The point is that a large part of the investments in the country are possible thanks to “oil money” (e.g. we wrote about the investment in hydropower plants), if the profits from the oil sector decrease also other compart of the economy will suffer considerably.
The question is: how will be the price of oil in the next years?
Nobody knows, but if the price of oil will decrease below $ 50/barrel, the Angola economy will face serious problems.
Second risk: bad infrastructures
Angola was a Portuguese colony and gained independence only in 1975.
What happened after independence? There was a long bloody civil war of 27 years, that ended only in 2002.
It is forecasted that around 1.5 million people lost their lives during the conflict.
The signs of the war are still present. First of all, some areas of Angola are still covered by landmines. Second, the infrastructures were damaged are in bad conditions even today (by the way, they were poor even before the conflict, however, the country lost the opportunity to improve them during the years of the conflict).
Just to give you one significative data. According to CIA, the electrification rate is only 30%. It means that 70% of the people do not electricity in their house.
Third risk: corruption
According to Transparency International, Angola is one of the most corrupted countries on the planet.
The implications of it are reflected in the economy of the country.
Why so many companies decided to invest in Angola, but they limit their investment in oil & gas?
Why almost all the goods have to be imported from outside and only a few things are produced locally?
Corruption is one of the elements that limit foreign investments in Angola.

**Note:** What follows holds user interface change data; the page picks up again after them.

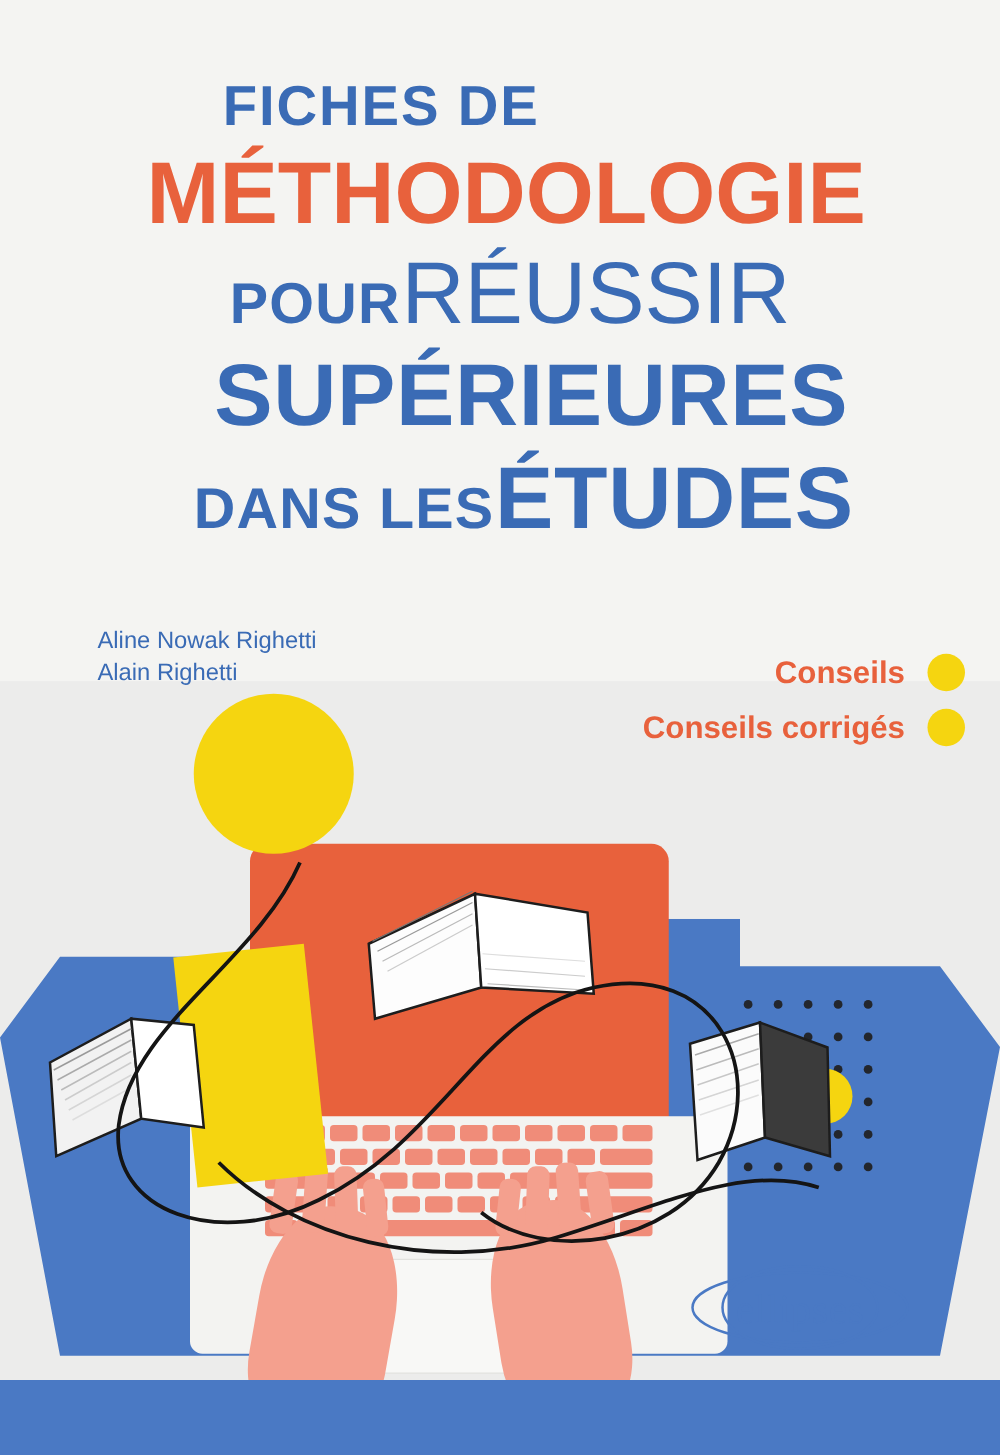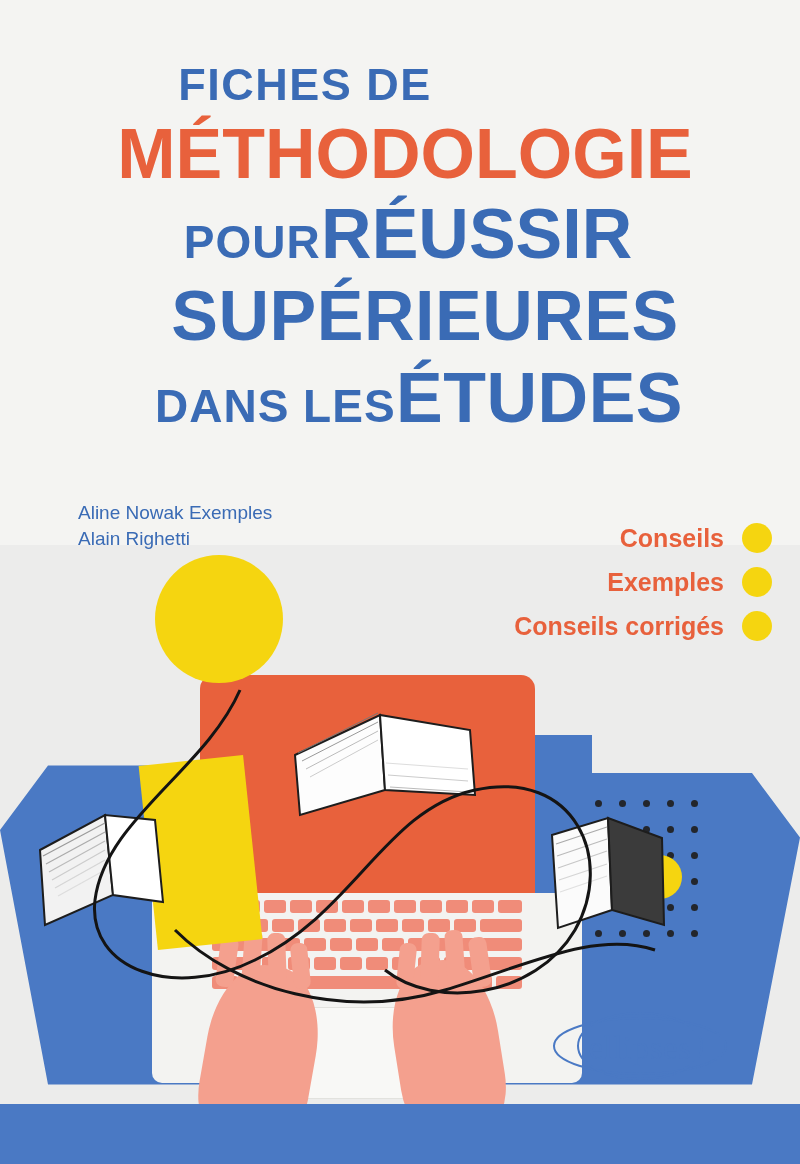--- a/index.html
+++ b/index.html
@@ -75,7 +75,7 @@
   .l3 .big {
     color: #3a6bb5;
     font-size: 70px;
-    font-weight: bold;
+    font-weight: normal;
     letter-spacing: 0px;
     vertical-align: baseline;
   }

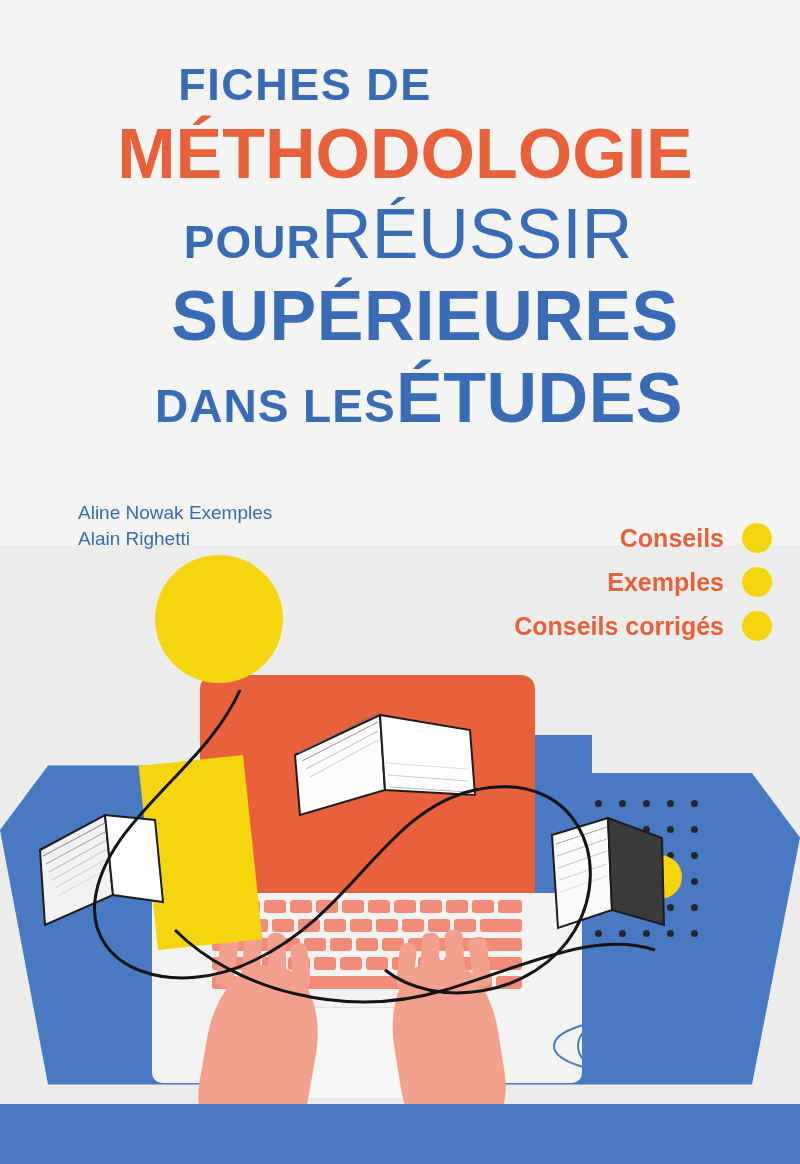--- a/index.html
+++ b/index.html
@@ -343,7 +343,7 @@
   </div>
 
   <div class="authors">
-    <div>Aline Nowak Exemples</div>
+    <div>Aline Nowak Righetti</div>
     <div>Alain Righetti</div>
   </div>
 

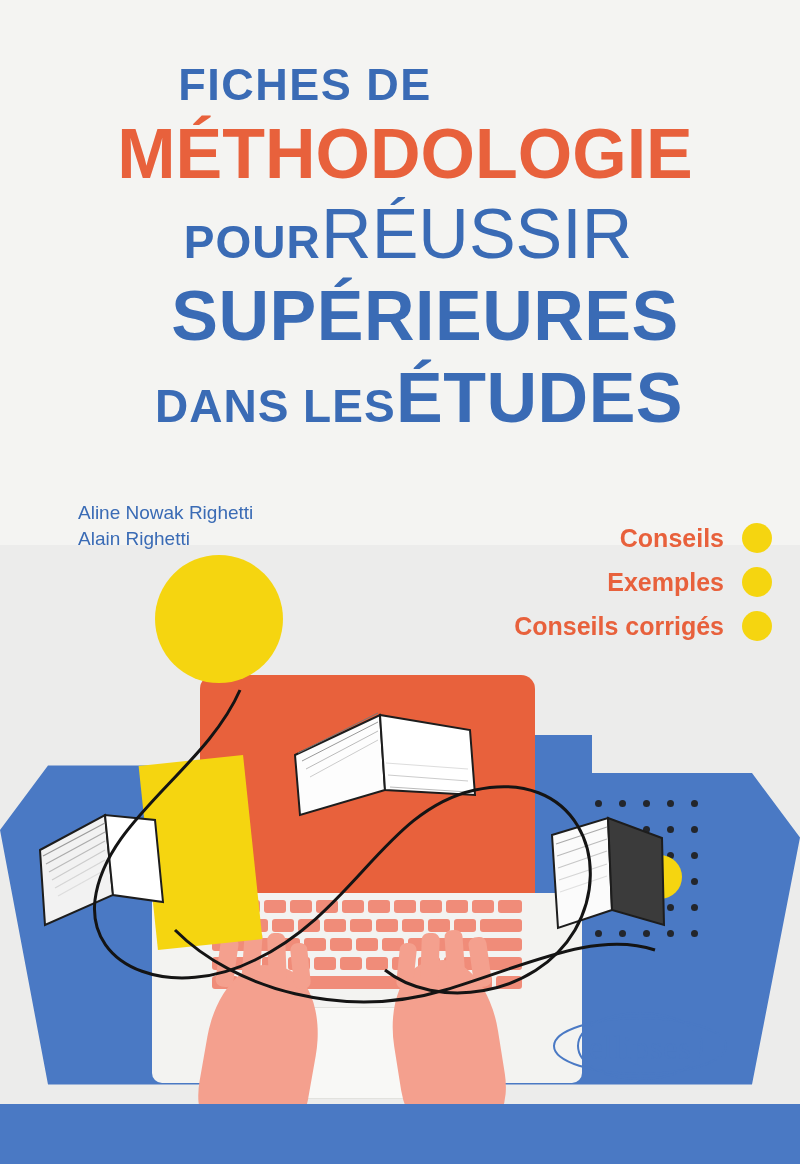--- a/index.html
+++ b/index.html
@@ -350,10 +350,6 @@
   <div class="bullets">
     <div class="bullet-row">
       <div class="bullet-label">Conseils</div>
-      <div class="bullet-dot"></div>
-    </div>
-    <div class="bullet-row">
-      <div class="bullet-label">Exemples</div>
       <div class="bullet-dot"></div>
     </div>
     <div class="bullet-row">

Four risk: social inequality
Despite the large export of oil and a GDP per capita that is low, but a bit higher than the African average. A too high percentage of people do not have access to electricity and water in their houses.
It indicates that the income is not equally distributed among the inhabitants. This scenario is not exclusive of Angola, in many countries that are larger exporter of oil, the benefits are the preserve of a small number of people.
From a business perspective, we have to consider that the average income does not represent accurately the reality of the country. And a large part of the population cannot buy even cheap mass products.
Fifth risk: currency instability
The currency of Angola is called Kwanza. It is extremely unstable because the value of the currency is moving following the price of the oil. A decrease in the oil price, have an impact on the local currency.
It is hard to forecast the value of Kwanza in the next 6 months or 1 year. Much will depend on oil price, and consequently from the choices of the central bank of Angola (called National Bank of Angola) and the government of Angola.
So, you must be very careful about the terms of payment, since the inflation level is quite unpredictable.
Angola will be one of the protagonists of the future development of Africa.
In the medium-long term, the country will be way bigger in terms of population and consequently in terms of the whole size of the economy.
However, it is not easy to imagine what kind of market will be Angola in 20-30 years.
Will we see a larger middle class (with the opportunity to sell more B2C products)? Or will it evolve like a country with strong inequalities? Is there any chance to have a large
Unfortunately, it is impossible to answer now to those questions.
One key point is the oil price, which is the main Angola export. If it will be high in the next decades, Angola will have the chance to finance its economy, pushing for diversification. However, economic history is telling us that it is not enough to have natural resources to be a wealthy country.
What about doing business in Angola today?
Angola is not producing almost anything, and the market is widely not explored (even by some large corporations). You should evaluate carefully the market potential for your sector, but in many business areas, there are opportunities to sell B2B and B2B products.
However, it is not an easy market to access and from this perspective having a strong and reliable local partner is the key factor to have success in Angola.